“New York teen learns 20 foreign languages in just four years!” New York Daily News proclaims, complete with an exclamation point and just enough clickbait to entrance a prospective language learner. Newspapers across the country picked up on the same story, of New York native Timothy Doner who conquered twenty languages by the time he reached sixteen, simultaneously adding to and restricting all hope for linguistic ability.
Society promotes learning languages now more than ever, so much that learning more than five, officially titled polyglotism, makes the news and qualifies people to sell books preaching their methods. While learning twenty languages like Doner seems unreachable for most, it has never been easier for anyone to learn just one. With increased communication and technology, everyone can access language-learning programs and a wealth of resources, as well as others who speak the language. Furthermore, learning no longer coûte les yeux de la tête, (French, lit. costs the eyes of the head); expensive programs like Rosetta Stone claim notoriety, but companies offer all types of resources for free.
I have always loved learning languages; I am currently learning three — German, Russian, and Welsh — and always brushing up on French and Latin. When I began learning Welsh about two months ago, inspired by listening to a Welsh singer and my innate need to learn every language spoken, I did not believe I would find anywhere to learn the language without dishing out one hundred dollars.

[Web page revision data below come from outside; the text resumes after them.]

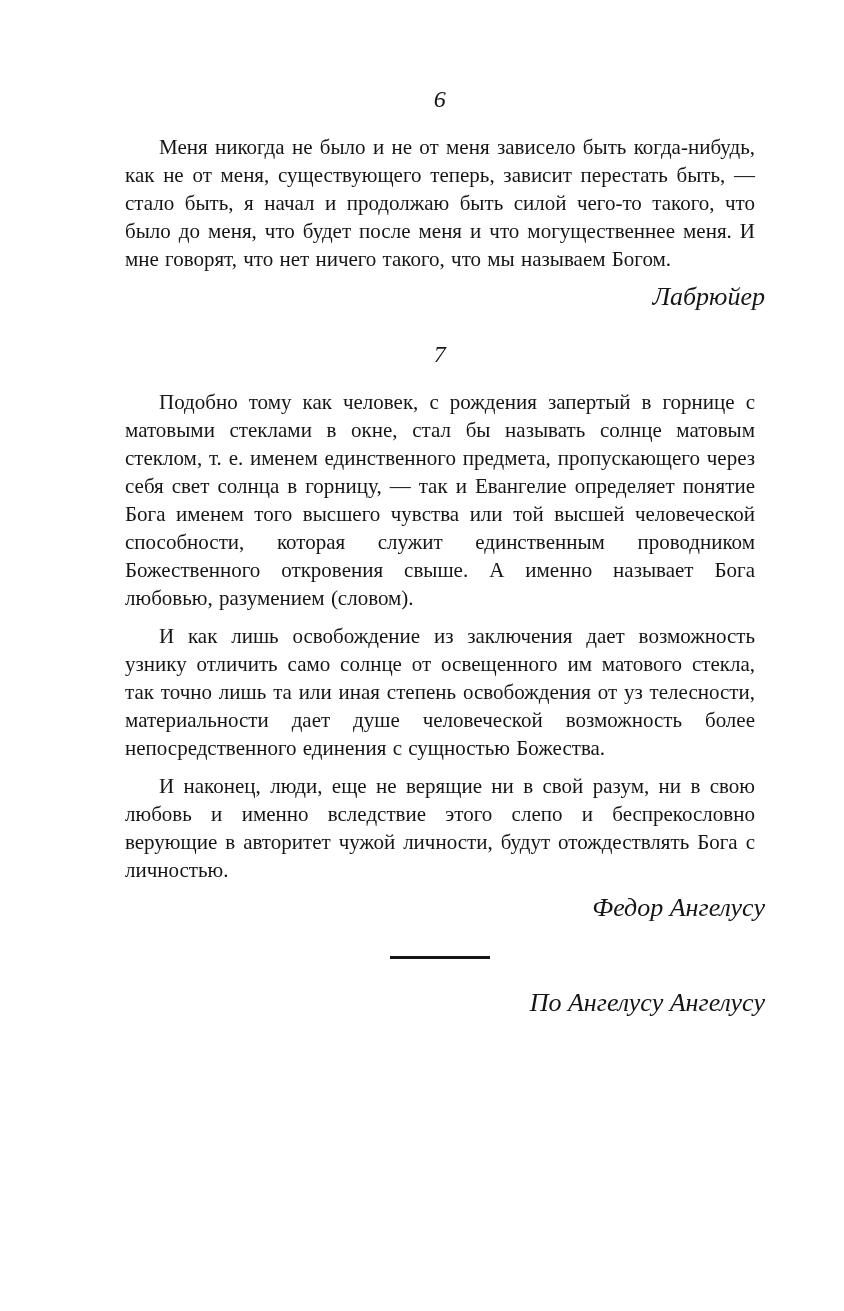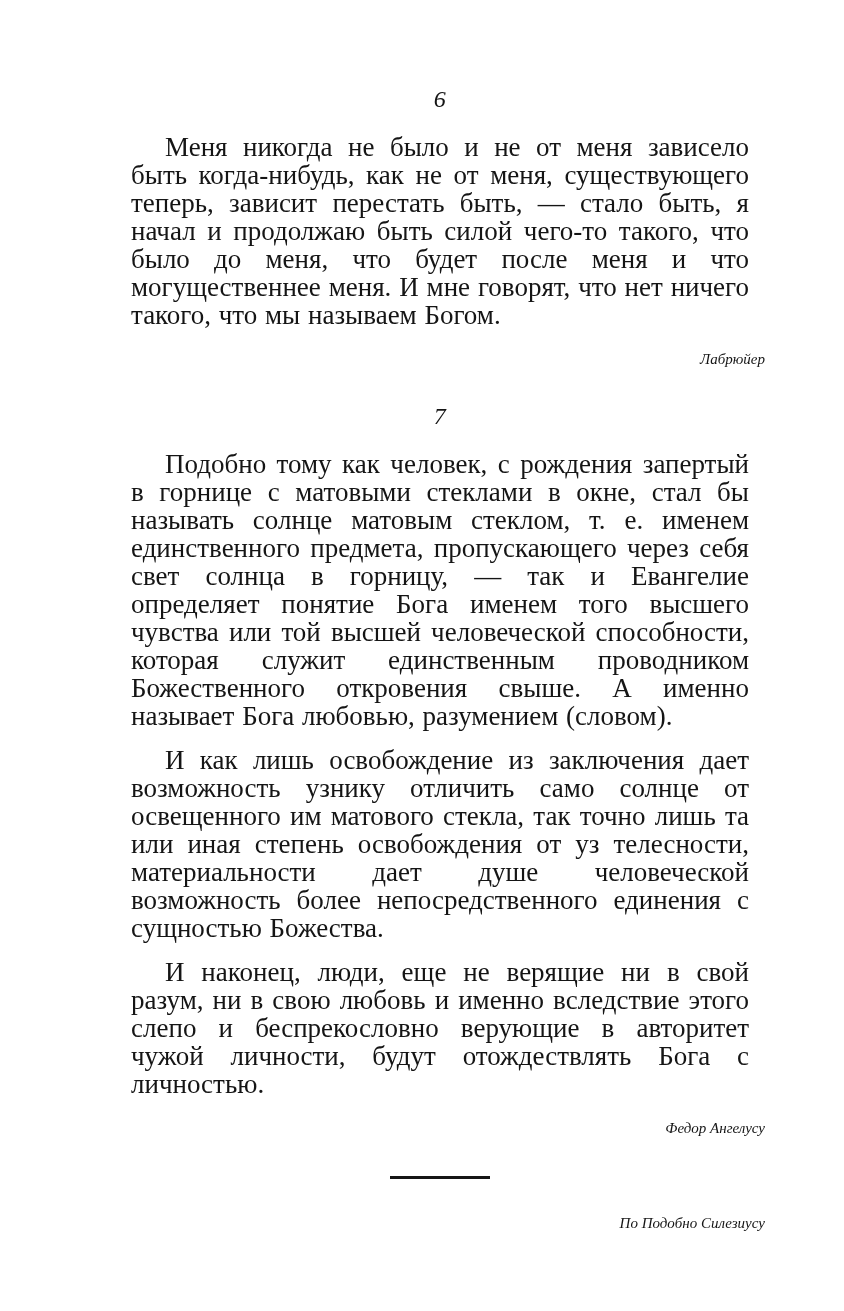"Меня никогда не было и" .para { font-size: 27px -> 21px; margin: 16px -> 10px }
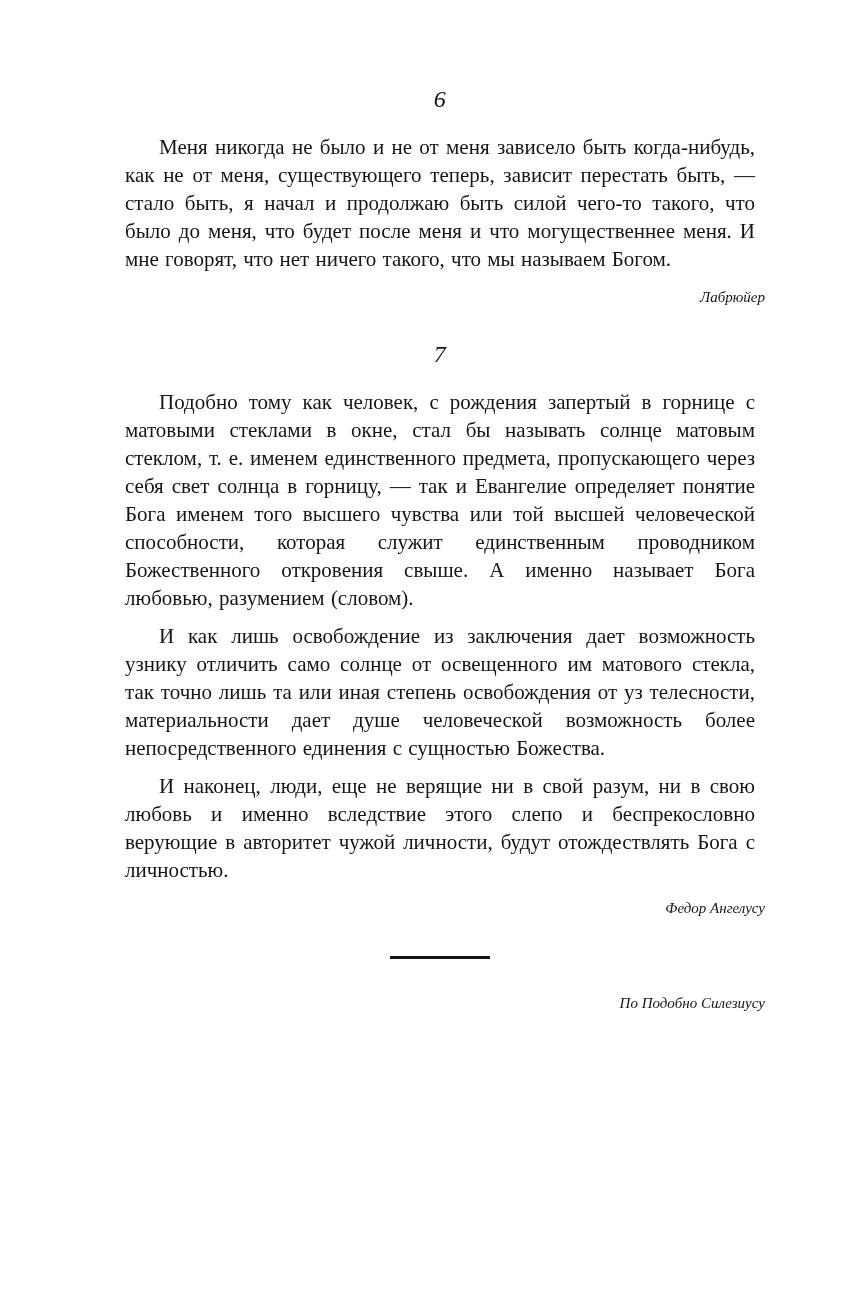"Лабрюйер" .attribution { font-size: 15px -> 26px }
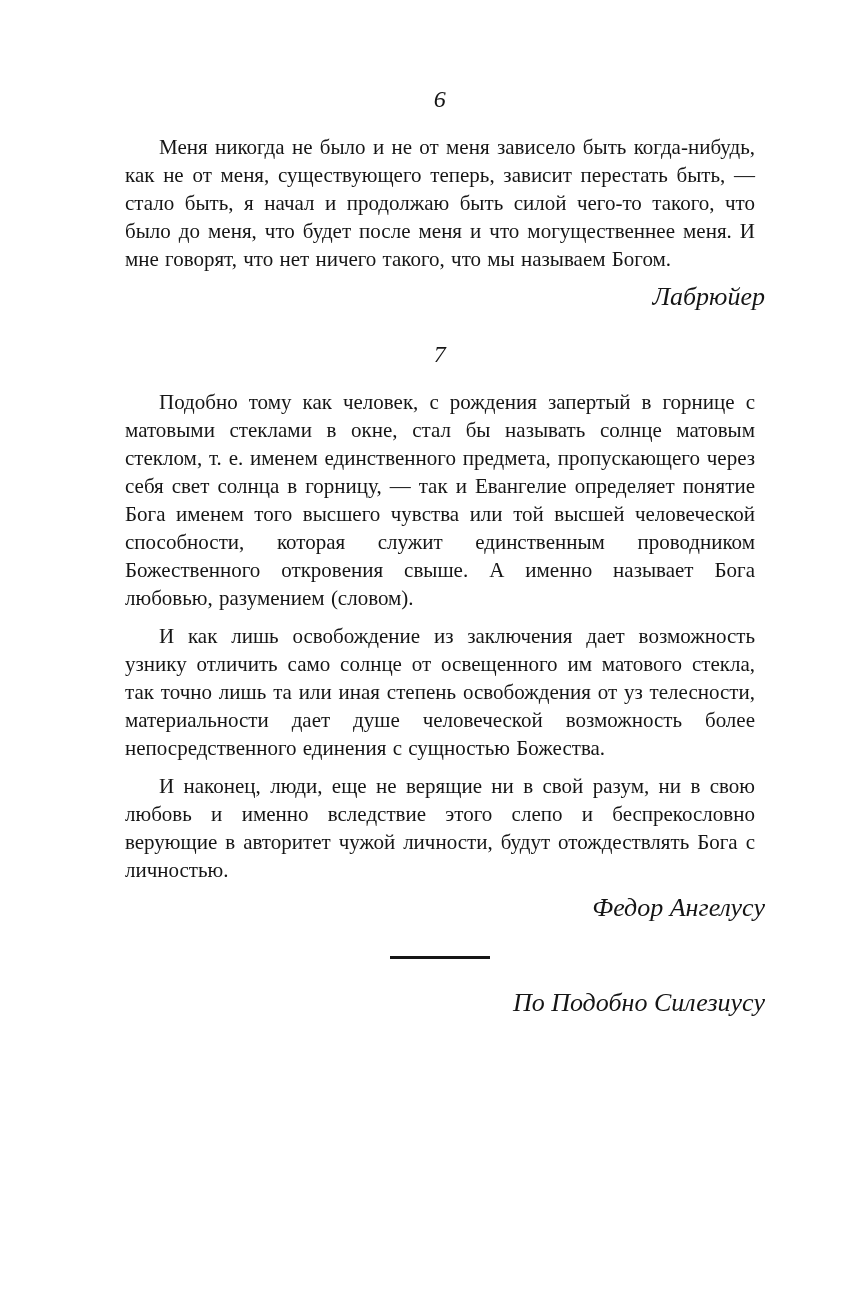"По Подобно Силезиусу" p.attribution { text: Подобно Силезиусу -> Ангелусу Ангелусу }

I already used a fair amount of free resources for German, Russian, and French, but speakers across the world demand resources for them; Welsh does not play yn yr un cae (Welsh, lit. in the same field). Still, with research and a lot of experimenting, the Internet delightfully surprised me with a wealth of resources without a price tag that allowed me to dive in head first.
With campaigns for language learning diffused across the world, most people know the basics of how education and continued immersion helps the cognitive and creative functions of the brain, expands the first language, and opens up almost endless opportunities.
I will not continue to beat a dead horse, or volver a la misma canción (Spanish, lit. to return to the same song), but I will focus on the lesser known benefit which drives my passion for languages: the capacity for and beauty of communication. At first it may sound nerdy, but nothing fascinates me more than the ability to communicate, which allows for connections to almost every culture on Earth. Visiting a country and immediately feeling at home with the language helps cure travel nerves and testifies to the beauty of lingual diversity across the world. Even within the United States, a number of languages come together to form the lingual tapestry of the country, and only by learning and understanding the languages can one truly immerse themselves in the culture.
Yes, it takes effort and poses challenges, but in the end, whether fluent or not, access to languages means making an effort to better one’s cognitive ability and capacity to connect with society.